Good MapReduce examples [closed] - mapreduce

As it currently stands, this question is not a good fit for our Q&A format. We expect answers to be supported by facts, references, or expertise, but this question will likely solicit debate, arguments, polling, or extended discussion. If you feel that this question can be improved and possibly reopened, visit the help center for guidance.
Closed 10 years ago.
I couldn't think of any good examples other than the "how to count words in a long text with MapReduce" task. I found this wasn't the best example to give others an impression of how powerful this tool can be.
I'm not looking for code-snippets, really just "textual" examples.

Map reduce is a framework that was developed to process massive amounts of data efficiently.
For example, if we have 1 million records in a dataset, and it is stored in a relational representation - it is very expensive to derive values and perform any sort of transformations on these.
For Example In SQL, Given the Date of Birth, to find out How many people are of age > 30 for a million records would take a while, and this would only increase in order of magnitute when the complexity of the query increases.

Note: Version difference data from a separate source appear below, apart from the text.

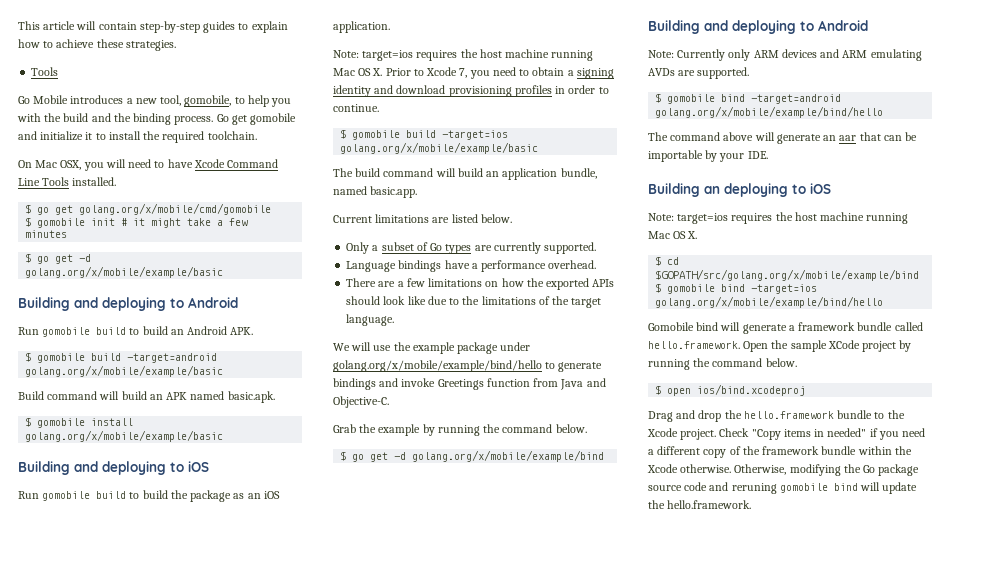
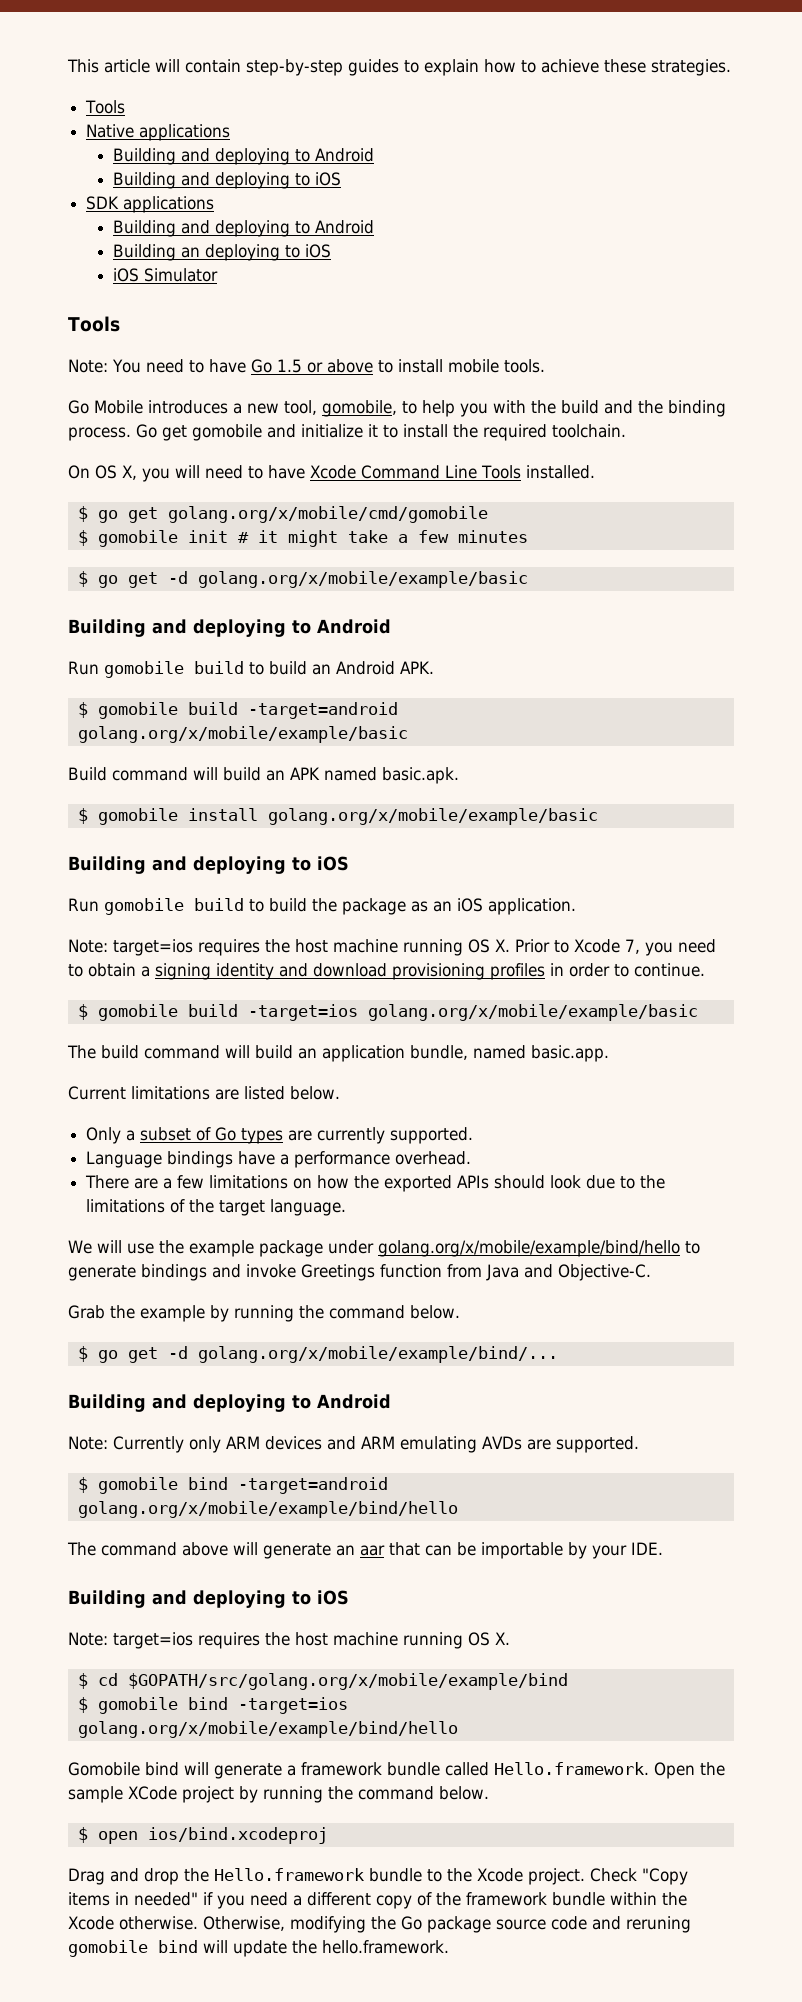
+ Native applications
+ Building and deploying to Android
+ Building and deploying to iOS
+ SDK applications
+ Building and deploying to Android
+ Building an deploying to iOS
+ iOS Simulator
+ Tools
+ Note: You need to have Go 1.5 or above to install mobile tools.
- On Mac OSX, you will need to have Xcode Command Line Tools installed.
+ On OS X, you will need to have Xcode Command Line Tools installed.
- Note: target=ios requires the host machine running Mac OS X. Prior to Xcode 7, you need to obtain a signing identity and download provisioning profiles in order to continue.
+ Note: target=ios requires the host machine running OS X. Prior to Xcode 7, you need to obtain a signing identity and download provisioning profiles in order to continue.
- There are a few limitations on how the exported APIs should look like due to the limitations of the target language.
+ There are a few limitations on how the exported APIs should look due to the limitations of the target language.
- $ go get -d golang.org/x/mobile/example/bind
+ $ go get -d golang.org/x/mobile/example/bind/...
  The command above will generate an aar that can be importable by your IDE.
- Building an deploying to iOS
- Note: target=ios requires the host machine running Mac OS X.
+ Building and deploying to iOS
+ Note: target=ios requires the host machine running OS X.
- Gomobile bind will generate a framework bundle called hello.framework. Open the sample XCode project by running the command below.
+ Gomobile bind will generate a framework bundle called Hello.framework. Open the sample XCode project by running the command below.
- Drag and drop the hello.framework bundle to the Xcode project.
+ Drag and drop the Hello.framework bundle to the Xcode project.

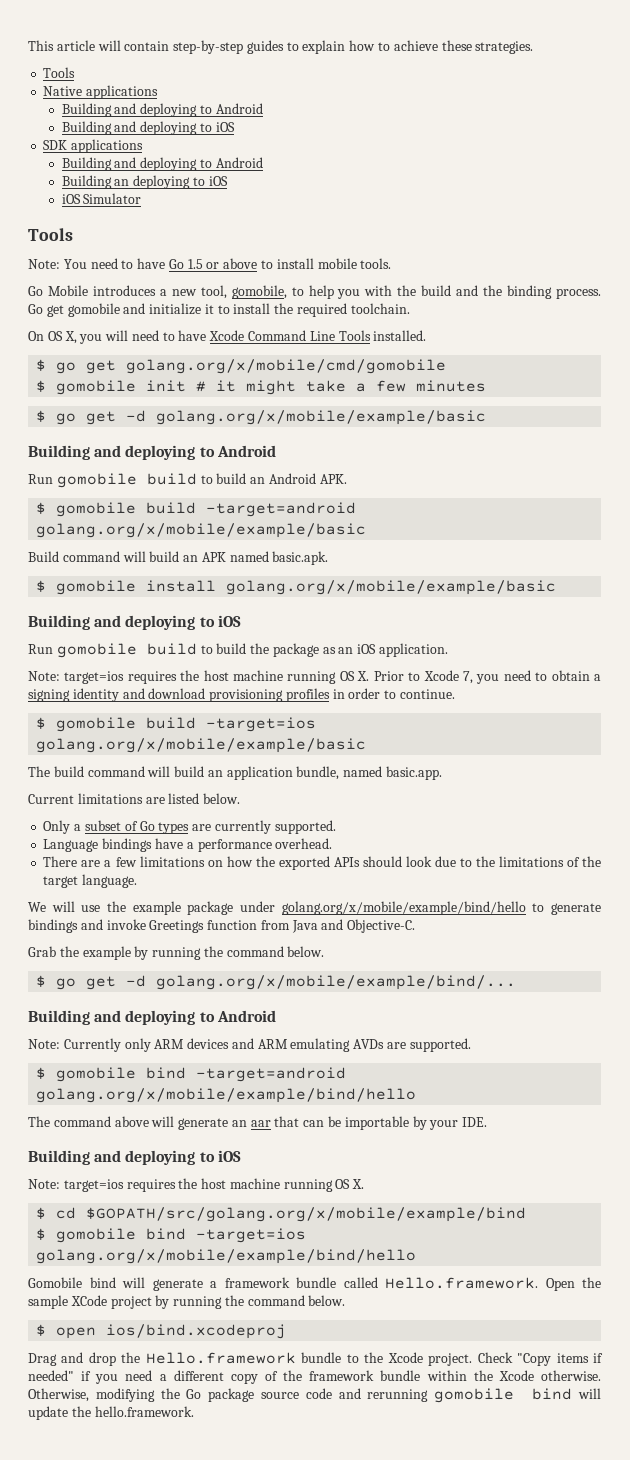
- Check "Copy items in needed" if you need a different copy of the framework bundle within the Xcode otherwise.
+ Check "Copy items if needed" if you need a different copy of the framework bundle within the Xcode otherwise.
- Otherwise, modifying the Go package source code and reruning gomobile bind will update the hello.framework.
+ Otherwise, modifying the Go package source code and rerunning gomobile bind will update the hello.framework.

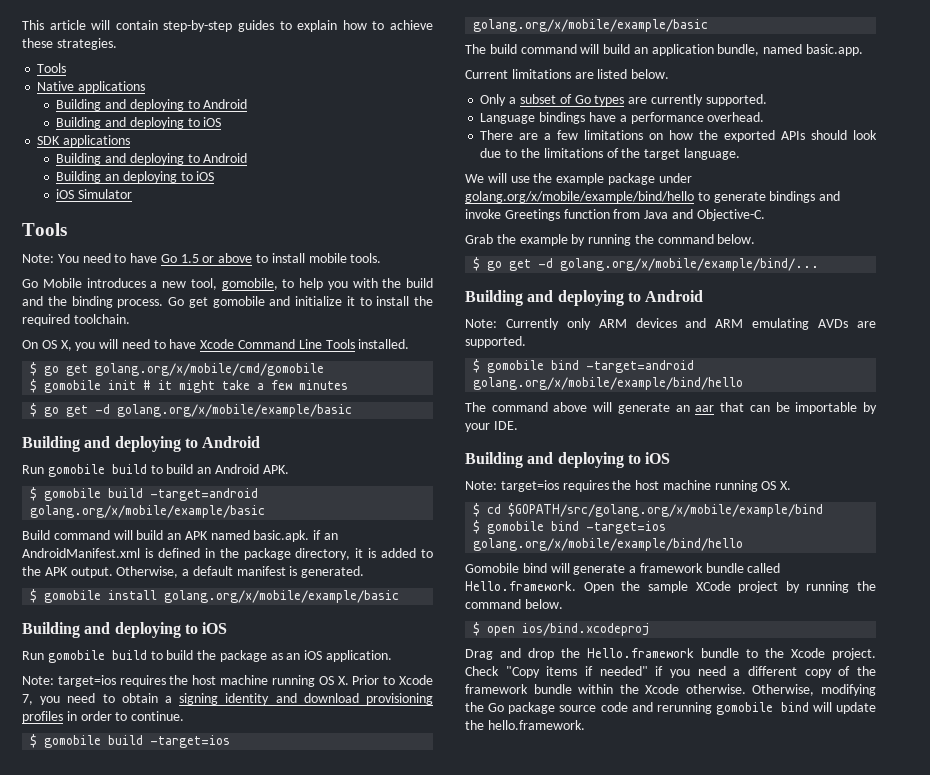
- Build command will build an APK named basic.apk.
+ Build command will build an APK named basic.apk. if an AndroidManifest.xml is defined in the package directory, it is added to the APK output. Otherwise, a default manifest is generated.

Map Reduce provides a cluster based implementation where data is processed in a distributed manner
Here is a wikipedia article explaining what map-reduce is all about
Another good example is Finding Friends via map reduce can be a powerful example to understand the concept, and
a well used use-case.
Personally, found this link quite useful to understand the concept
Copying the explanation provided in the blog (In case the link goes stale)
Finding Friends
MapReduce is a framework originally developed at Google that allows
for easy large scale distributed computing across a number of domains.

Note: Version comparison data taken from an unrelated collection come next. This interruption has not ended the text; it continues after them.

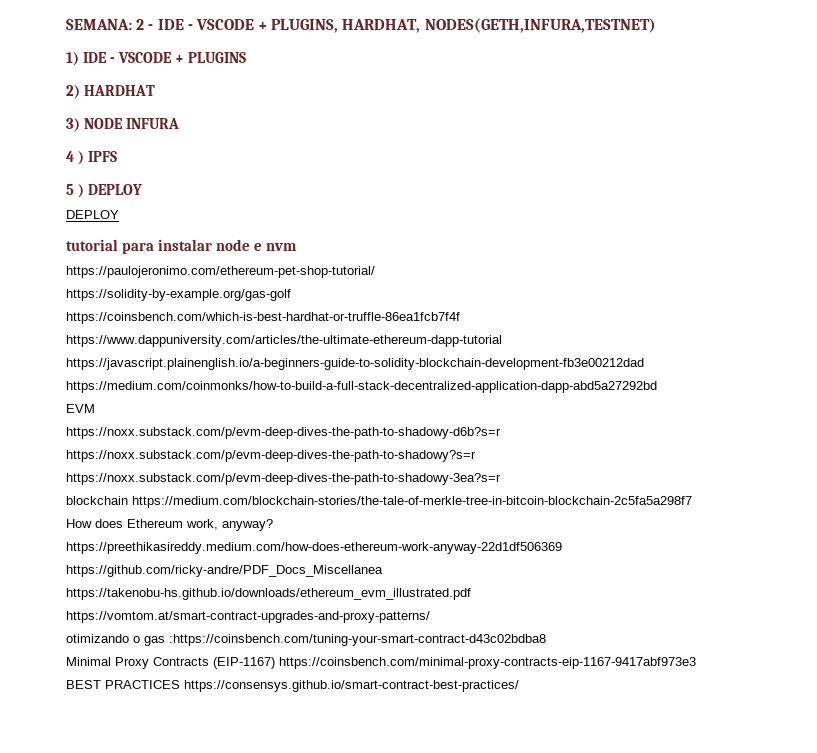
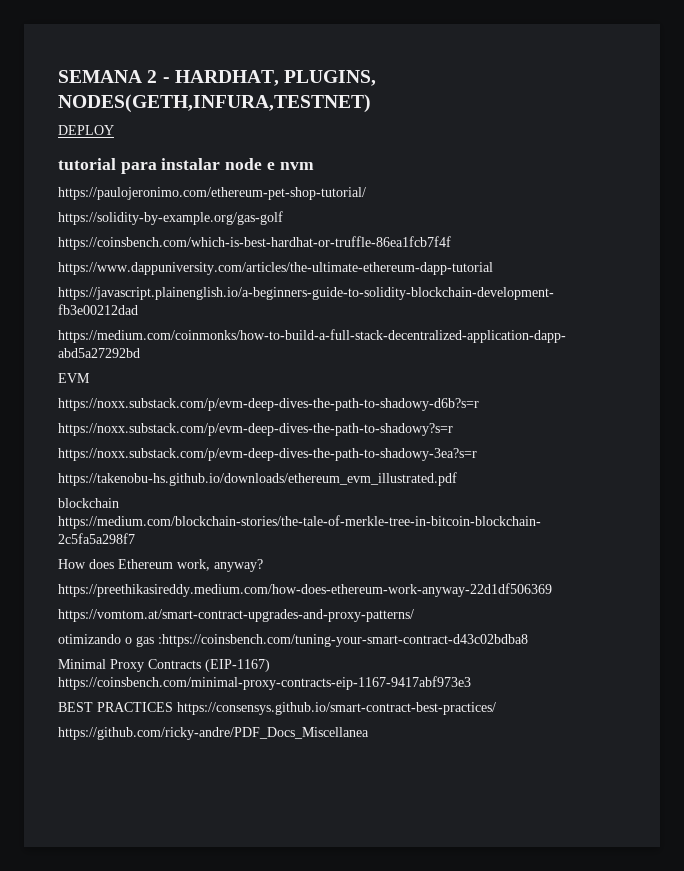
- SEMANA: 2 - IDE - VSCODE + PLUGINS, HARDHAT, NODES(GETH,INFURA,TESTNET)
- 1) IDE - VSCODE + PLUGINS
- 2) HARDHAT
- 3) NODE INFURA
- 4 ) IPFS
- 5 ) DEPLOY
+ SEMANA 2 - HARDHAT, PLUGINS, NODES(GETH,INFURA,TESTNET)
+ https://takenobu-hs.github.io/downloads/ethereum_evm_illustrated.pdf
- https://github.com/ricky-andre/PDF_Docs_Miscellanea
- https://takenobu-hs.github.io/downloads/ethereum_evm_illustrated.pdf
+ https://github.com/ricky-andre/PDF_Docs_Miscellanea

Apache Hadoop is an open source implementation.
I'll gloss over the details, but it comes down to defining two
functions: a map function and a reduce function. The map function
takes a value and outputs key:value pairs. For instance, if we define
a map function that takes a string and outputs the length of the word
as the key and the word itself as the value then map(steve) would
return 5:steve and map(savannah) would return 8:savannah. You may have
noticed that the map function is stateless and only requires the input
value to compute it's output value. This allows us to run the map
function against values in parallel and provides a huge advantage.

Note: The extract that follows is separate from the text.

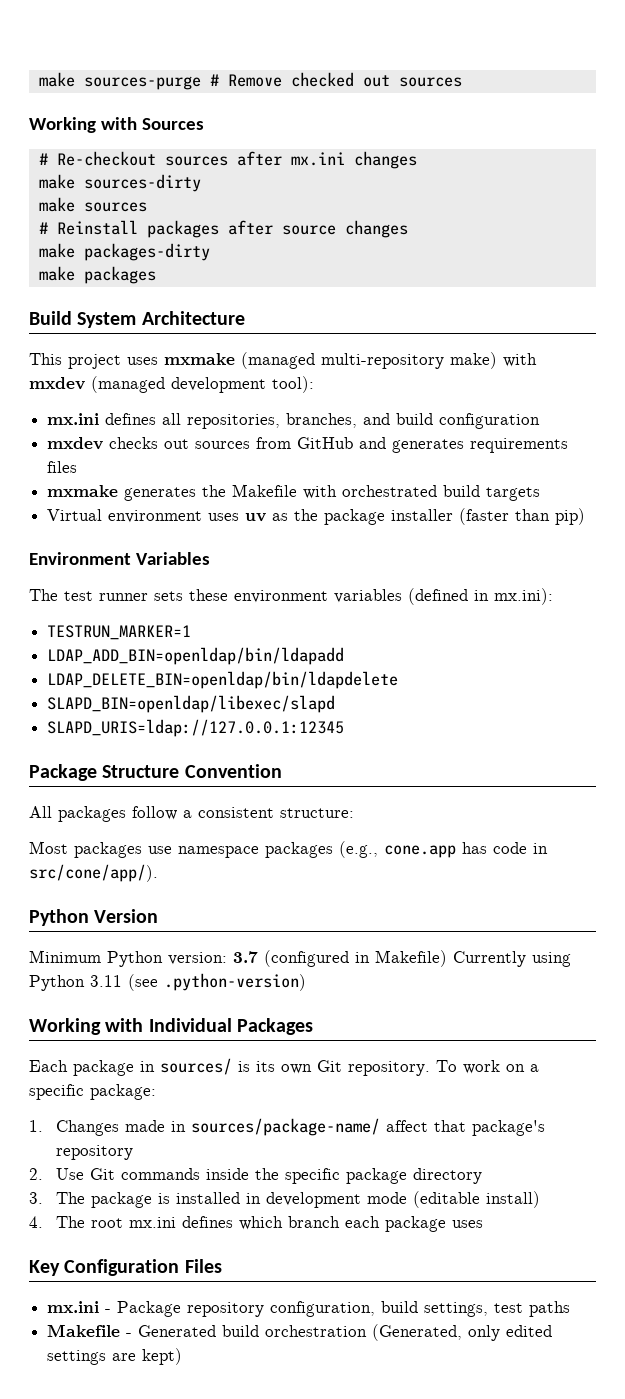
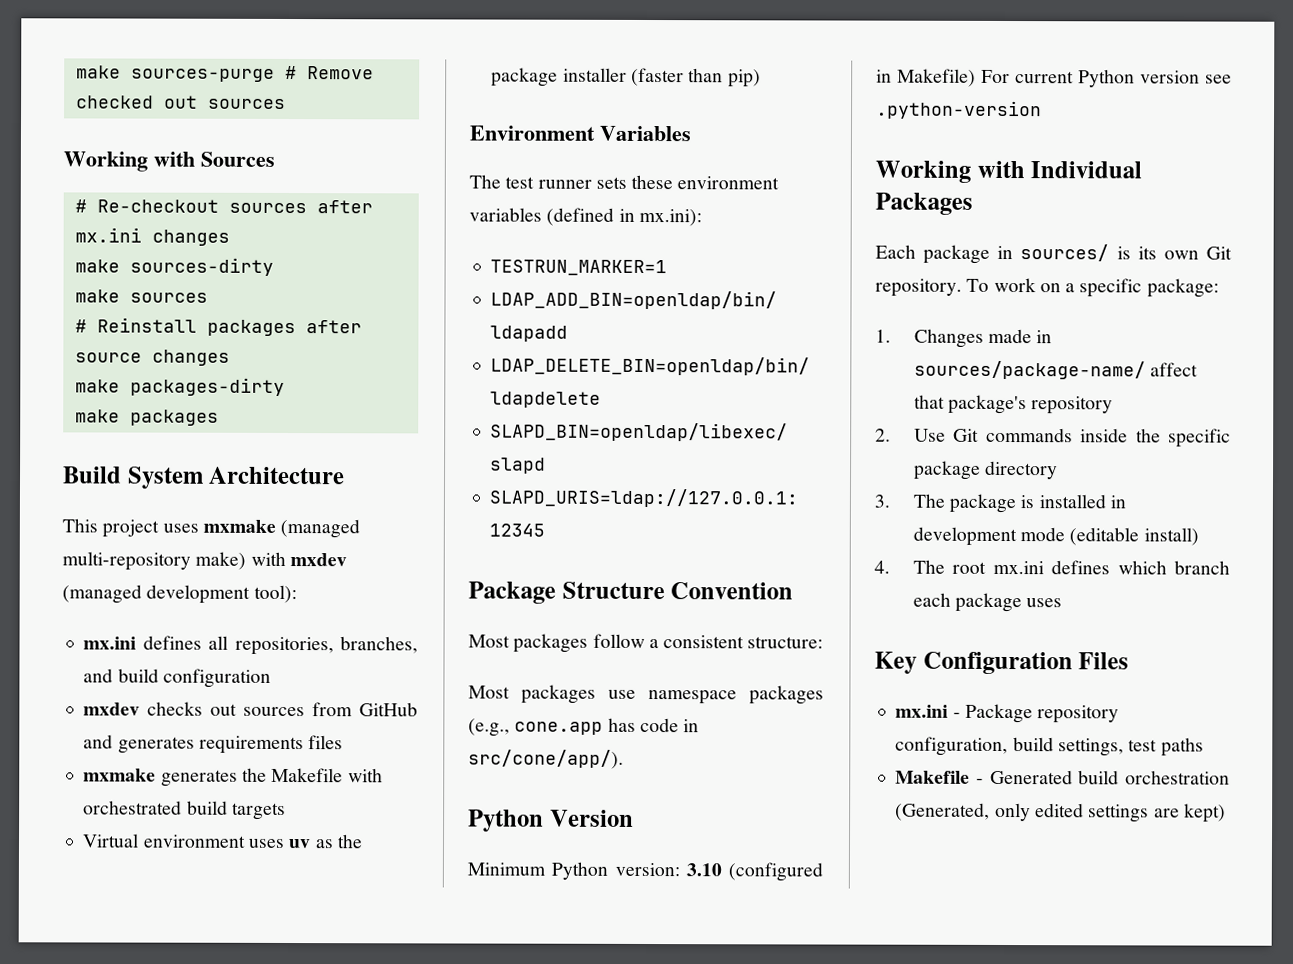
- All packages follow a consistent structure:
+ Most packages follow a consistent structure:
- Minimum Python version: 3.7 (configured in Makefile) Currently using Python 3.11 (see .python-version)
+ Minimum Python version: 3.10 (configured in Makefile) For current Python version see .python-version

Before we get to the reduce function, the mapreduce framework groups
all of the values together by key, so if the map functions output the
following key:value pairs:
3 : the
3 : and
3 : you
4 : then
4 : what
4 : when
5 : steve
5 : where
8 : savannah
8 : research
They get grouped as:
3 : [the, and, you]
4 : [then, what, when]
5 : [steve, where]
8 : [savannah, research]
Each of these lines would then be passed as an argument to the reduce
function, which accepts a key and a list of values. In this instance,
we might be trying to figure out how many words of certain lengths
exist, so our reduce function will just count the number of items in
the list and output the key with the size of the list, like:
3 : 3
4 : 3
5 : 2
8 : 2
The reductions can also be done in parallel, again providing a huge
advantage. We can then look at these final results and see that there
were only two words of length 5 in our corpus, etc...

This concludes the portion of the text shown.